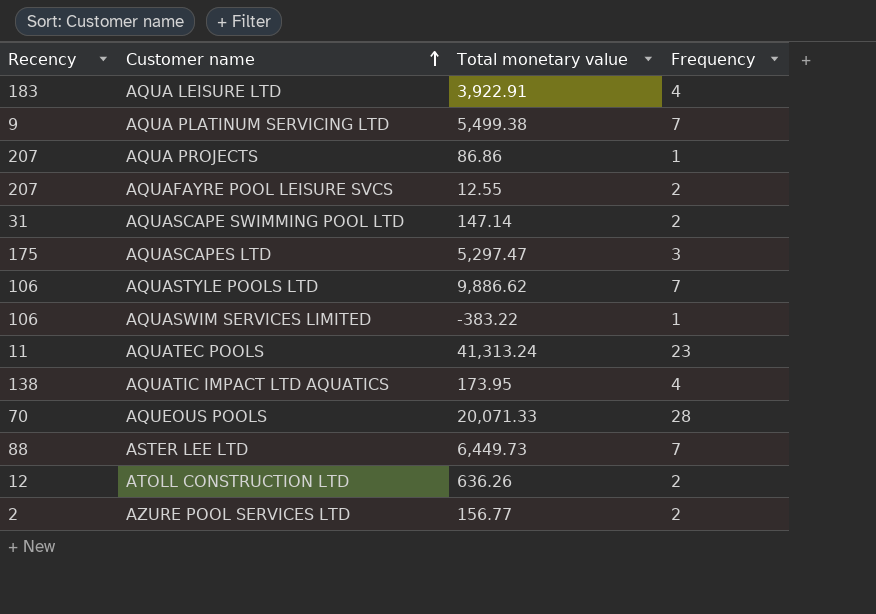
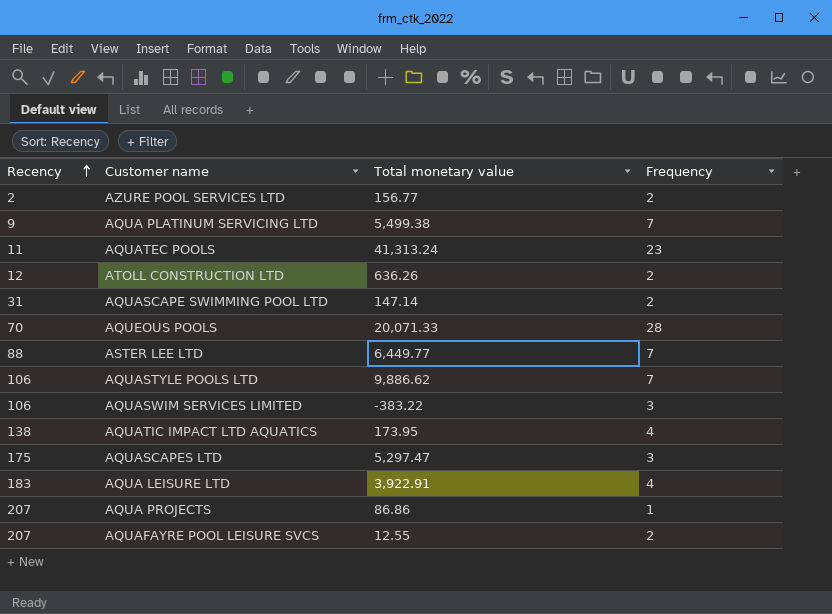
row order: Customer name ascending -> Recency ascending
ASTER LEE LTD | Total monetary value: 6,449.73 -> 6,449.77
AQUASWIM SERVICES LIMITED | Frequency: 1 -> 3

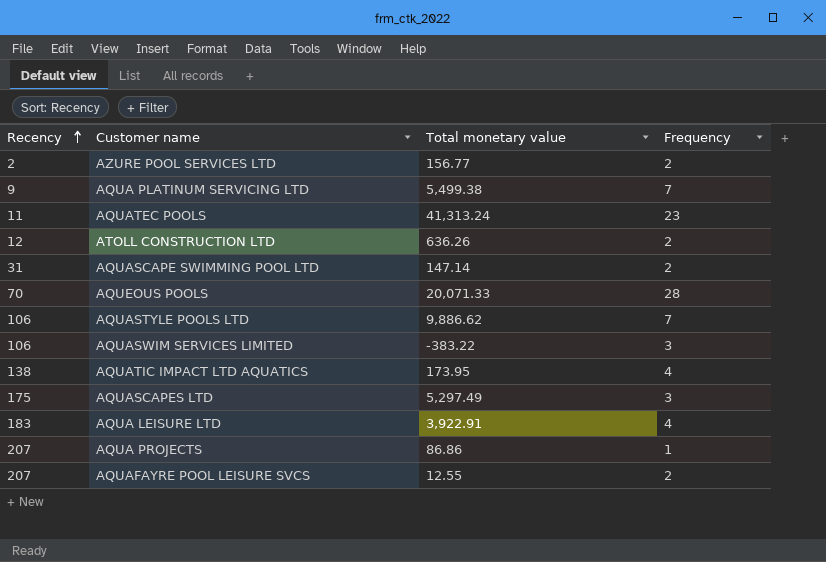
row ASTER LEE LTD: 88 | 6,449.77 | 7 -> none
AQUASCAPES LTD | Total monetary value: 5,297.47 -> 5,297.49

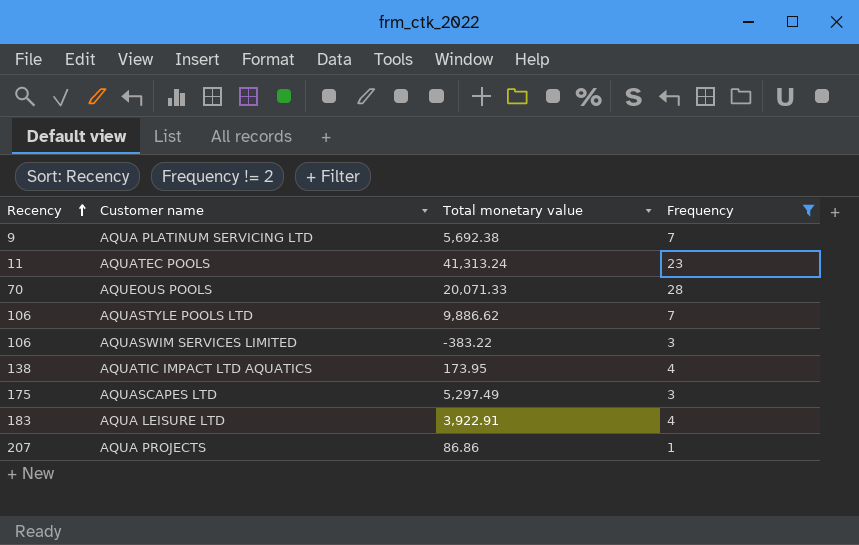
filter: none -> Frequency != 2
AQUA PLATINUM SERVICING LTD | Total monetary value: 5,499.38 -> 5,692.38

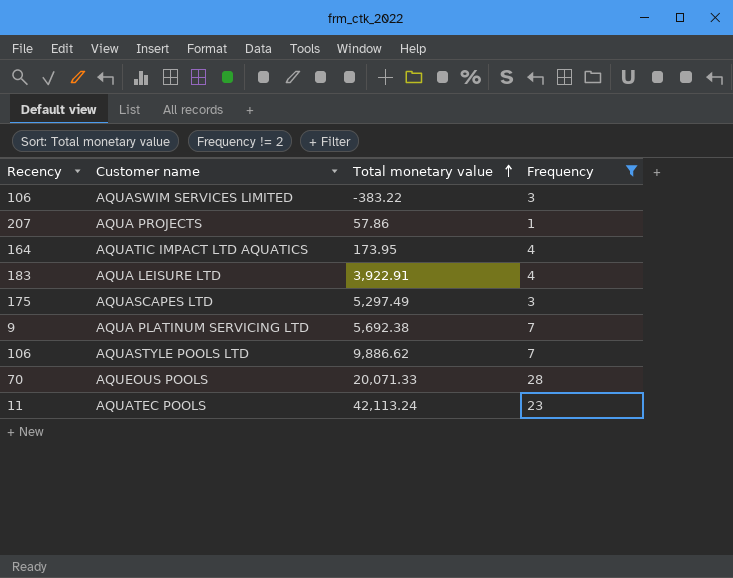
row order: Recency ascending -> Total monetary value ascending
AQUA PROJECTS | Total monetary value: 86.86 -> 57.86
AQUATIC IMPACT LTD AQUATICS | Recency: 138 -> 164
AQUATEC POOLS | Total monetary value: 41,313.24 -> 42,113.24

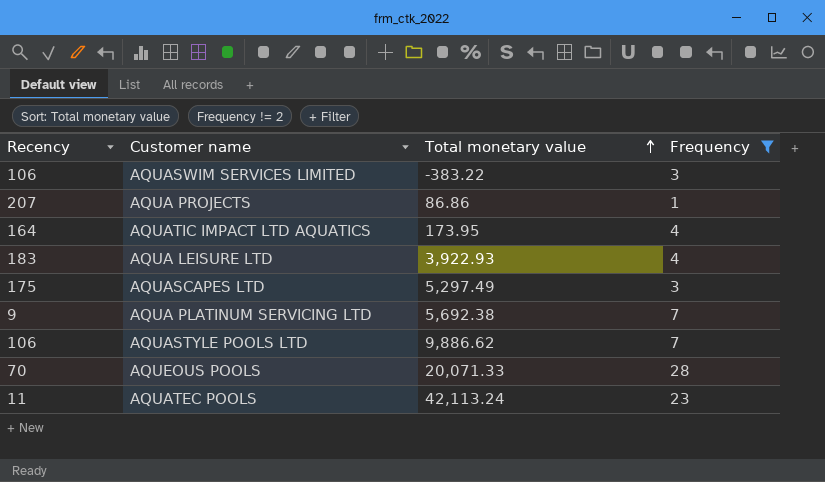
AQUA PROJECTS | Total monetary value: 57.86 -> 86.86
AQUA LEISURE LTD | Total monetary value: 3,922.91 -> 3,922.93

● ● ● ● ●

### WHAT THE EXERCISE ASKS
Your task is to reproduce exactly the lines from the one that holds "AQUA PLATINUM SERVICING" to the last line of the listing, and only those, omitting the pictures.

### RESPONSE BOX
AQUA PLATINUM SERVICING LTD | Total monetary value: 5,499.38 -> 5,692.38

row order: Recency ascending -> Total monetary value ascending
AQUA PROJECTS | Total monetary value: 86.86 -> 57.86
AQUATIC IMPACT LTD AQUATICS | Recency: 138 -> 164
AQUATEC POOLS | Total monetary value: 41,313.24 -> 42,113.24

AQUA PROJECTS | Total monetary value: 57.86 -> 86.86
AQUA LEISURE LTD | Total monetary value: 3,922.91 -> 3,922.93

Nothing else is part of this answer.